Kelsey followed my gaze. He thought for a second,
probably debating whether or not he had anything to lose by
answering. "Canright. ADA on rotation to homicide this week.
Lucky us."

I looked again through the window. Canright was
holding up gold-ringed hands and shaking them, like he was showing
the size of an imaginary fish. Hernandez leaned on the edge of his
desk, his hands pinched tightly under his armpits. The lieutenant's
face had its usual metallic hardness.

"So what's the argument?" I asked.

Kelsey pointed behind me with his chin. Down the side
corridor, I could just see the doorway of the first interrogation
room. An armed, uniformed deputy stood outside. The face of Ana
DeLeon passed briefly behind the tiny one-foot-square window —
mid-pace,  mid-conversation.

"Celebrity guest," Kelsey said. "Zeta
Sanchez stonewalled the ATF for twelve hours yesterday. Now DeLeon's
giving it a try. Guess Canright was expecting we'd have a confession
by now. We're holding up his political career."

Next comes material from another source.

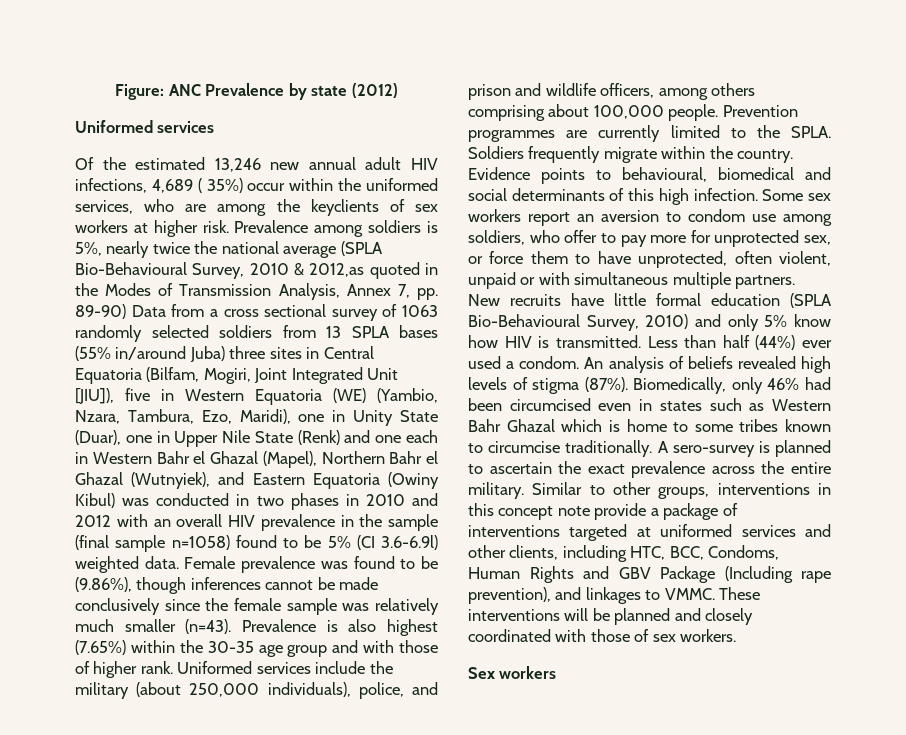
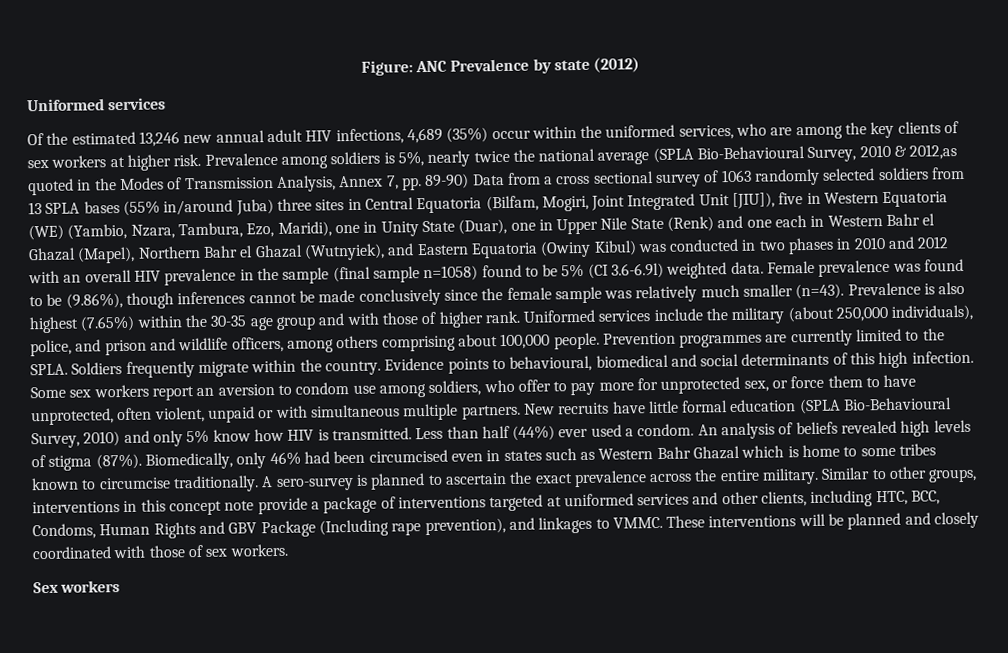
- Of the estimated 13,246 new annual adult HIV infections, 4,689 ( 35%) occur within the uniformed services, who are among the keyclients of sex workers at higher risk.
+ Of the estimated 13,246 new annual adult HIV infections, 4,689 (35%) occur within the uniformed services, who are among the key clients of sex workers at higher risk.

At that moment, the commander's door flew open.
Canright stormed out, Hernandez right behind him. Their argument
re-formed around the doorway, five feet away from us.

Down the other way, the interrogation room door
opened too. Ana DeLeon led Zeta Sanchez out by the upper arm. The
surprised guard lurched into formation behind them.

DeLeon wore a khaki Lands' End trench coat over the
red dress she'd had on the night before. From her eyes and makeup and
hair it was clear she'd never gone to bed.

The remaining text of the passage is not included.